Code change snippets
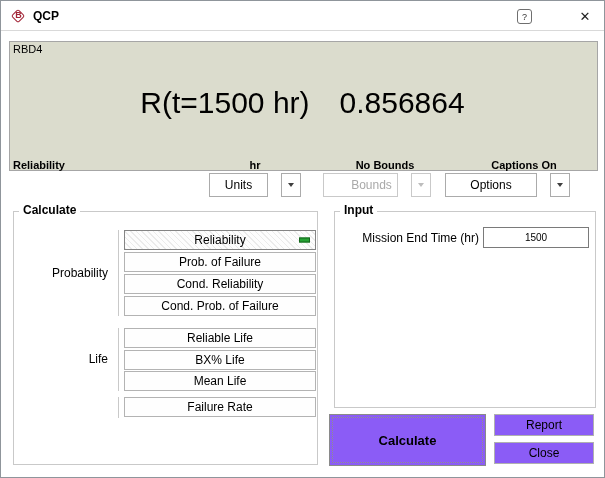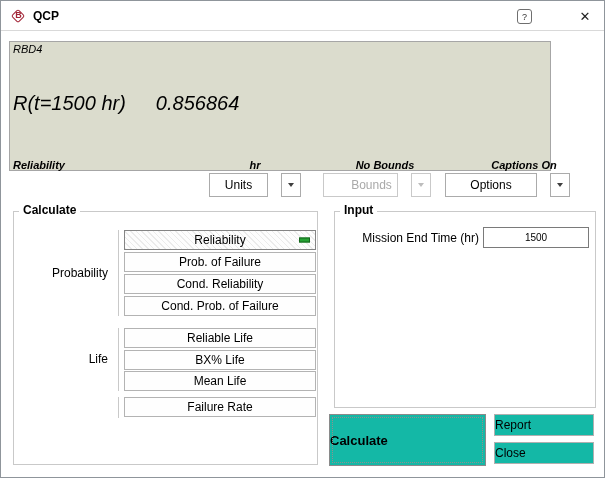--- a/index.html
+++ b/index.html
@@ -18,7 +18,7 @@
   .help-btn{position:absolute;left:516px;top:8px;width:15px;height:15px;border:1px solid #6f6f6f;border-radius:3px;display:flex;align-items:center;justify-content:center;font-size:9px;color:#333;background:#fff;cursor:default;}
   .close-btn{position:absolute;left:575px;top:6px;width:18px;height:18px;display:flex;align-items:center;justify-content:center;font-size:13px;color:#222;background:#fff;cursor:default;}
   
-  .results{position:absolute;left:8px;top:40px;width:542px;height:130px;background:var(--results-panel-bg,#dbdccd);border:1px solid #a6a6a6;font-style:italic;}
+  .results{position:absolute;left:8px;top:40px;width:589px;height:130px;background:var(--results-panel-bg,#dbdccd);border:1px solid #a6a6a6;}
   .src-label{position:absolute;left:3px;top:1px;font-size:11px;}
   .big-row{position:absolute;left:3px;top:40px;width:579px;height:42px;display:flex;justify-content:flex-start;align-items:center;font-size:20px;letter-spacing:0px;gap:30px;}
   .cap{position:absolute;top:117px;font-size:11px;font-weight:bold;white-space:nowrap;}

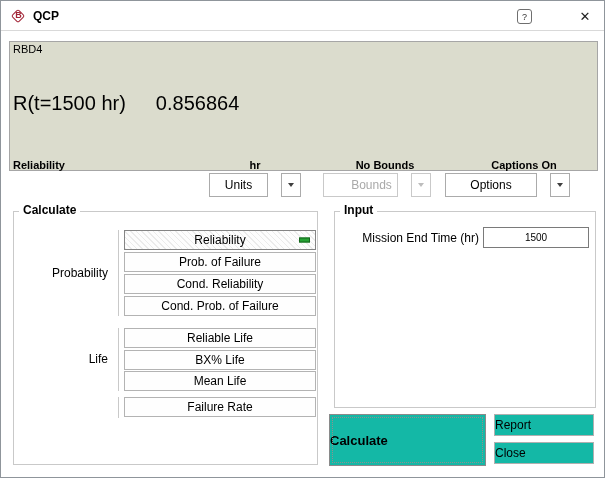--- a/index.html
+++ b/index.html
@@ -20,7 +20,7 @@
   
   .results{position:absolute;left:8px;top:40px;width:589px;height:130px;background:var(--results-panel-bg,#dbdccd);border:1px solid #a6a6a6;}
   .src-label{position:absolute;left:3px;top:1px;font-size:11px;}
-  .big-row{position:absolute;left:3px;top:40px;width:579px;height:42px;display:flex;justify-content:flex-start;align-items:center;font-size:20px;letter-spacing:0px;gap:30px;}
+  .big-row{position:absolute;left:3px;top:40px;width:579px;height:42px;display:flex;justify-content:center;align-items:center;font-size:30px;letter-spacing:0px;gap:30px;}
   .cap{position:absolute;top:117px;font-size:11px;font-weight:bold;white-space:nowrap;}
   .cap-metric{left:3px;}
   .cap-center{transform:translateX(-50%);}

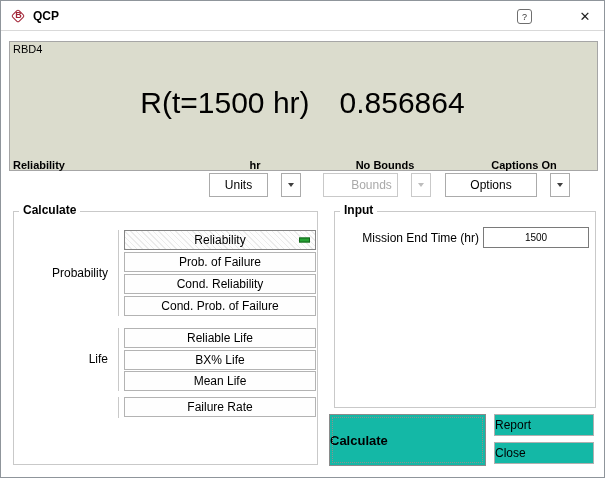--- a/index.html
+++ b/index.html
@@ -45,7 +45,7 @@
   .field-label{position:absolute;left:340px;width:138px;top:230px;text-align:right;font-size:12px;white-space:nowrap;}
   .field-input{position:absolute;left:482px;top:226px;width:106px;height:21px;border:1px solid #7a7a7a;text-align:center;font-size:10px;font-family:inherit;background:#fff;padding:0;}
   
-  .btn{position:absolute;border:1px solid #b0b0b0;background:#14b8a6;display:flex;align-items:center;justify-content:flex-start;font-size:12px;cursor:default;}
+  .btn{position:absolute;border:1px solid #b0b0b0;background:#8b5cf6;display:flex;align-items:center;justify-content:center;font-size:12px;cursor:default;}
   .calc-main-btn{left:328px;top:413px;width:157px;height:52px;font-size:13px;font-weight:bold;border:1px solid #8a8a8a;outline:1px dotted #8f8f8f;outline-offset:-4px;}
   .report-btn{left:493px;top:413px;width:100px;height:22px;}
   .close-btn2{left:493px;top:441px;width:100px;height:22px;}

= THE TASK =
If a record holds a picture, leave the picture out, but repeat every line exactly.

= RESPONSE =
--- a/index.html
+++ b/index.html
@@ -18,7 +18,7 @@
   .help-btn{position:absolute;left:516px;top:8px;width:15px;height:15px;border:1px solid #6f6f6f;border-radius:3px;display:flex;align-items:center;justify-content:center;font-size:9px;color:#333;background:#fff;cursor:default;}
   .close-btn{position:absolute;left:575px;top:6px;width:18px;height:18px;display:flex;align-items:center;justify-content:center;font-size:13px;color:#222;background:#fff;cursor:default;}
   
-  .results{position:absolute;left:8px;top:40px;width:542px;height:130px;background:var(--results-panel-bg,#dbdccd);border:1px solid #a6a6a6;font-style:italic;}
+  .results{position:absolute;left:8px;top:40px;width:589px;height:130px;background:var(--results-panel-bg,#dbdccd);border:1px solid #a6a6a6;}
   .src-label{position:absolute;left:3px;top:1px;font-size:11px;}
   .big-row{position:absolute;left:3px;top:40px;width:579px;height:42px;display:flex;justify-content:flex-start;align-items:center;font-size:20px;letter-spacing:0px;gap:30px;}
   .cap{position:absolute;top:117px;font-size:11px;font-weight:bold;white-space:nowrap;}

--- a/index.html
+++ b/index.html
@@ -20,7 +20,7 @@
   
   .results{position:absolute;left:8px;top:40px;width:589px;height:130px;background:var(--results-panel-bg,#dbdccd);border:1px solid #a6a6a6;}
   .src-label{position:absolute;left:3px;top:1px;font-size:11px;}
-  .big-row{position:absolute;left:3px;top:40px;width:579px;height:42px;display:flex;justify-content:flex-start;align-items:center;font-size:20px;letter-spacing:0px;gap:30px;}
+  .big-row{position:absolute;left:3px;top:40px;width:579px;height:42px;display:flex;justify-content:center;align-items:center;font-size:30px;letter-spacing:0px;gap:30px;}
   .cap{position:absolute;top:117px;font-size:11px;font-weight:bold;white-space:nowrap;}
   .cap-metric{left:3px;}
   .cap-center{transform:translateX(-50%);}

--- a/index.html
+++ b/index.html
@@ -45,7 +45,7 @@
   .field-label{position:absolute;left:340px;width:138px;top:230px;text-align:right;font-size:12px;white-space:nowrap;}
   .field-input{position:absolute;left:482px;top:226px;width:106px;height:21px;border:1px solid #7a7a7a;text-align:center;font-size:10px;font-family:inherit;background:#fff;padding:0;}
   
-  .btn{position:absolute;border:1px solid #b0b0b0;background:#14b8a6;display:flex;align-items:center;justify-content:flex-start;font-size:12px;cursor:default;}
+  .btn{position:absolute;border:1px solid #b0b0b0;background:#8b5cf6;display:flex;align-items:center;justify-content:center;font-size:12px;cursor:default;}
   .calc-main-btn{left:328px;top:413px;width:157px;height:52px;font-size:13px;font-weight:bold;border:1px solid #8a8a8a;outline:1px dotted #8f8f8f;outline-offset:-4px;}
   .report-btn{left:493px;top:413px;width:100px;height:22px;}
   .close-btn2{left:493px;top:441px;width:100px;height:22px;}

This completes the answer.